Hudson Valley News
2:42 pm
Fri July 19, 2013

NYS PSC Looks Into Need For Rockland Water Supply Project

Credit William Warby, flickr

The New York State Public Service Commission is revisiting whether the underlying need for water in Rockland County warrants the construction of a major water supply project. 

The Public Service Commission has instituted a proceeding to examine the continuing need for United Water New York’s proposed development of a more than $120 million desalination plant. The project is known as the Haverstraw Water Supply Project, and came about after the PSC issued an order in 2006 to United Water to develop a plan to meet Rockland County’s long-term water supply needs. The proceeding, according to the PSC chairman, comes in light of recent requests to update the assessment of the underlying need. State Senator David Carlucci, an Independent Democrat from Rockland, commends the PSC’s action.

Calls to United Water were not returned in time for this broadcast. Previously, a spokesman said that alternatives to desalination were either too costly, undependable, and/or environmentally unfriendly, and that desalinating water from the Hudson River made the most sense, though it is not yet clear what changes in water-supply need may be perceived by the company.

Hayley Carlock is an advocacy attorney for Poughkeepsie-based environmental group Scenic Hudson.

To begin the proceeding, the PSC has directed United Water to file within 30 days of the order a report containing the most recent information in relation to projected demand and need to secure a new water supply source in Rockland; respond to concerns and issues raised by public officials and organizations; and present any other relevant information. The PSC also will provide a public comment period and conduct hearings. Here’s Carlucci.

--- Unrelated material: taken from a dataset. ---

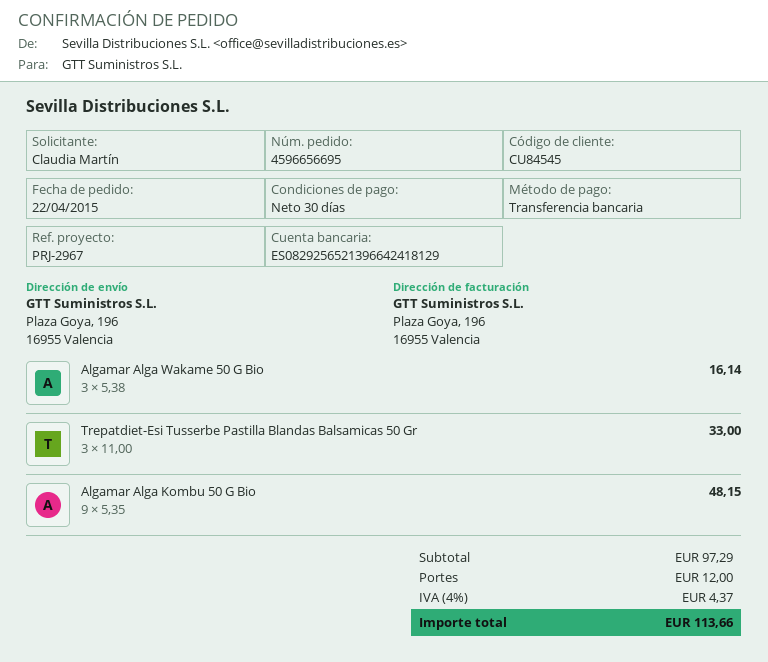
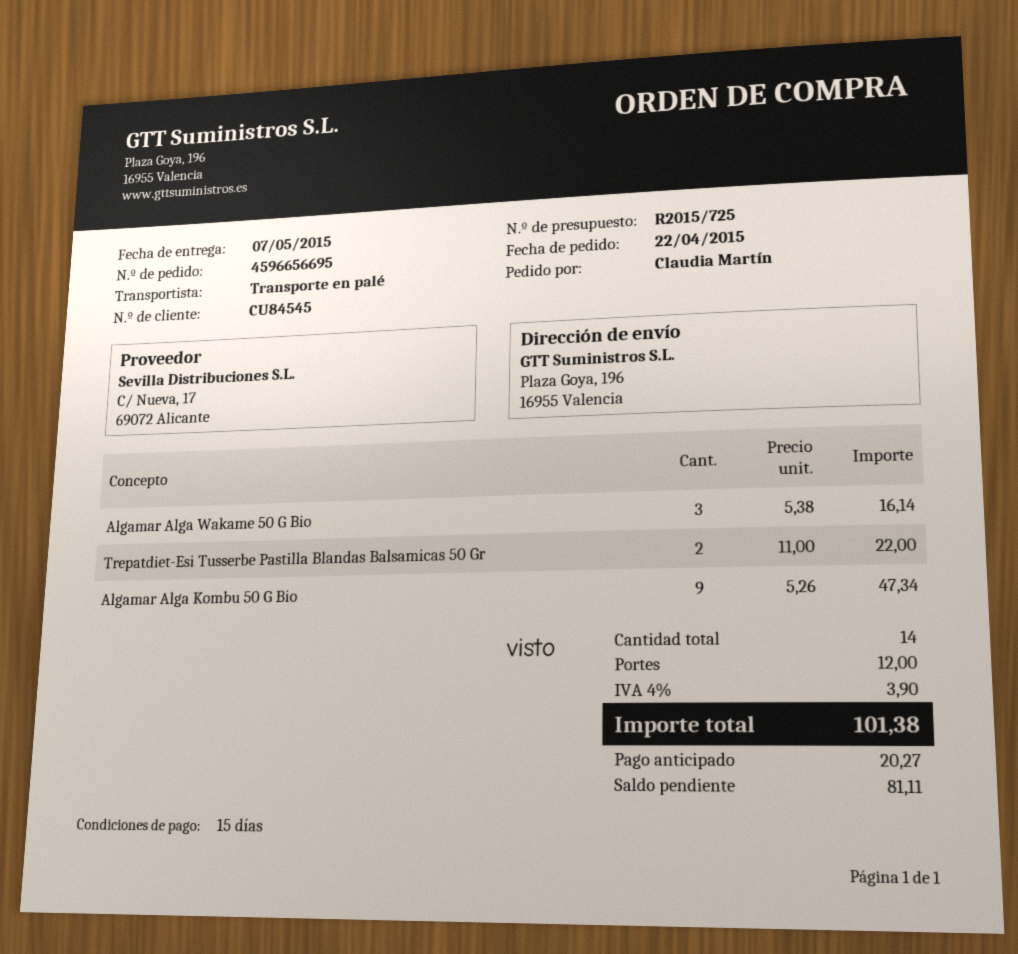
payment terms: 30 days -> 15 days
Trepatdiet-Esi Tusserbe Pastilla Blandas Balsamicas 50 Gr: 3 x 11.00 = 33.00 -> 2 x 11.00 = 22.00
Algamar Alga Kombu 50 G Bio: 9 x 5.35 = 48.15 -> 9 x 5.26 = 47.34
tax: 4% = 4.37 -> 4% = 3.90
total: 113.66 -> 101.38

Scenic Hudson’s Carlock talks about some of the new pieces of information since 2006.

She says there is also new information regarding untapped potential for conservation and efficiency, as well as new analysis via a 2011 study from the U.S. Geological Survey concluding that Rockland’s groundwater resources are healthier than thought and aquifers are recharging more quickly. Carlucci had recently called on state officials to look into the need for a desalination plant.

The state Department of Environmental Conservation, meanwhile, is reviewing permit applications regarding the proposed plant. United Water New York is a private company that provides about 87 percent of Rockland County’s drinking water, with the exception of three villages. The company also services a small portion of Orange County.